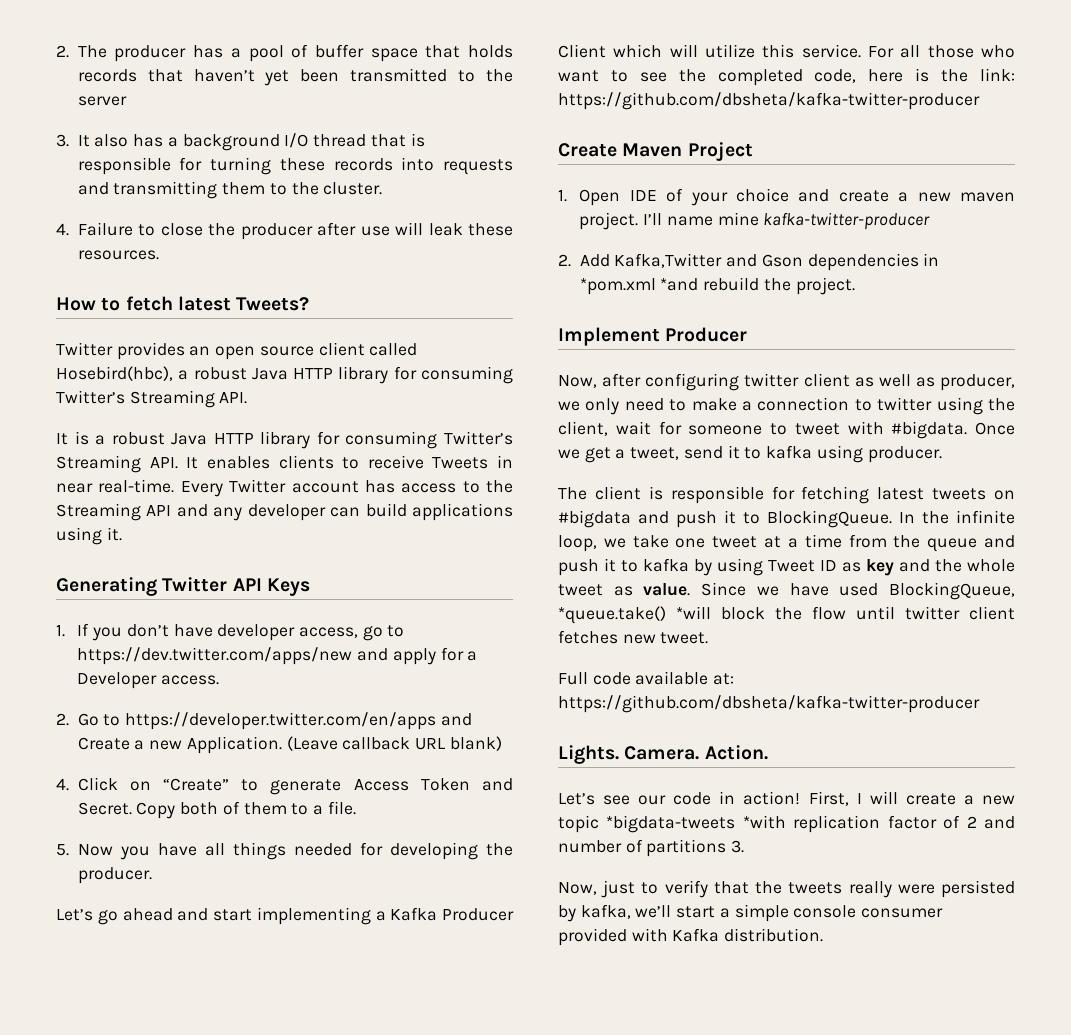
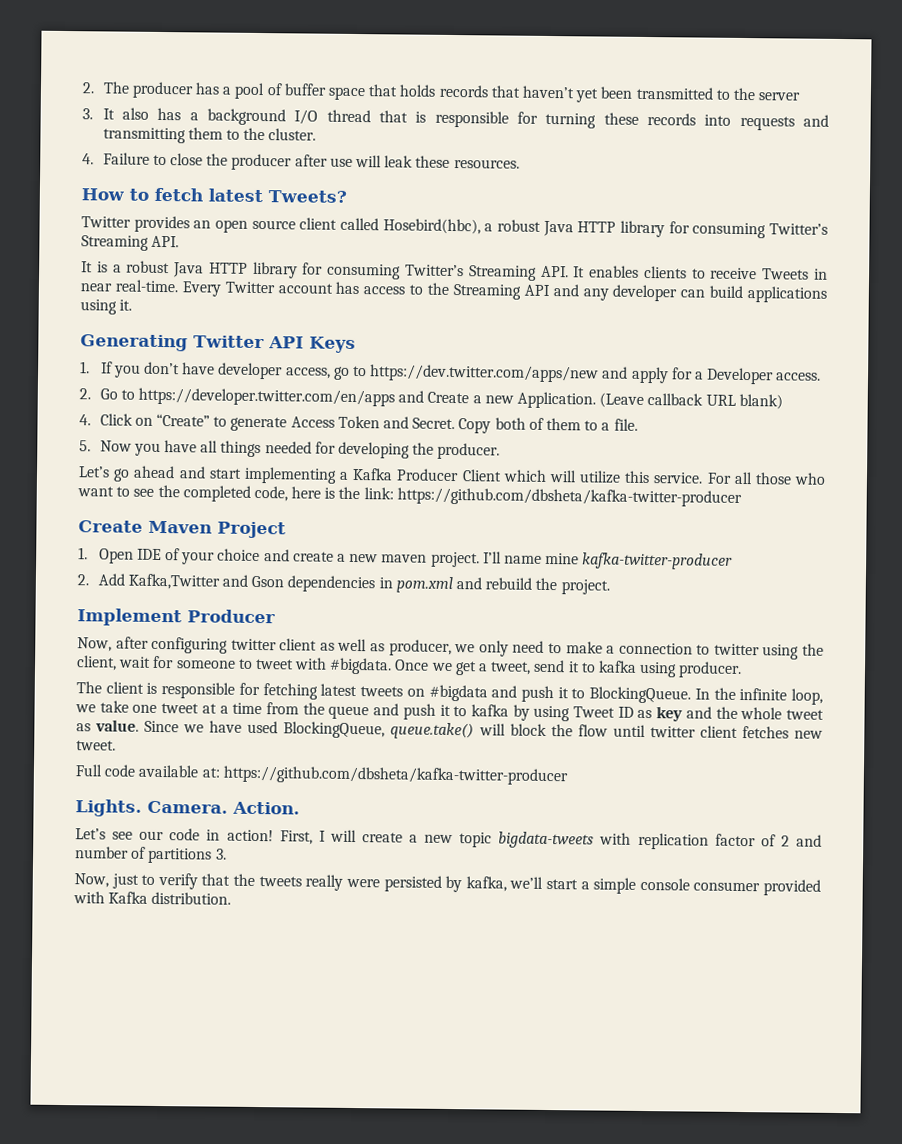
- 2. Add Kafka,Twitter and Gson dependencies in *pom.xml *and rebuild the project.
+ 2. Add Kafka,Twitter and Gson dependencies in pom.xml and rebuild the project.
- Since we have used BlockingQueue, *queue.take() *will block the flow until twitter client fetches new tweet.
+ Since we have used BlockingQueue, queue.take() will block the flow until twitter client fetches new tweet.
- First, I will create a new topic *bigdata-tweets *with replication factor of 2 and number of partitions 3.
+ First, I will create a new topic bigdata-tweets with replication factor of 2 and number of partitions 3.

▶ **THE TASK**
Transcribe the records above exactly and drop every picture.

▶ **RESULT OF THIS EXERCISE**
- 2. Add Kafka,Twitter and Gson dependencies in *pom.xml *and rebuild the project.
+ 2. Add Kafka,Twitter and Gson dependencies in pom.xml and rebuild the project.
- Since we have used BlockingQueue, *queue.take() *will block the flow until twitter client fetches new tweet.
+ Since we have used BlockingQueue, queue.take() will block the flow until twitter client fetches new tweet.
- First, I will create a new topic *bigdata-tweets *with replication factor of 2 and number of partitions 3.
+ First, I will create a new topic bigdata-tweets with replication factor of 2 and number of partitions 3.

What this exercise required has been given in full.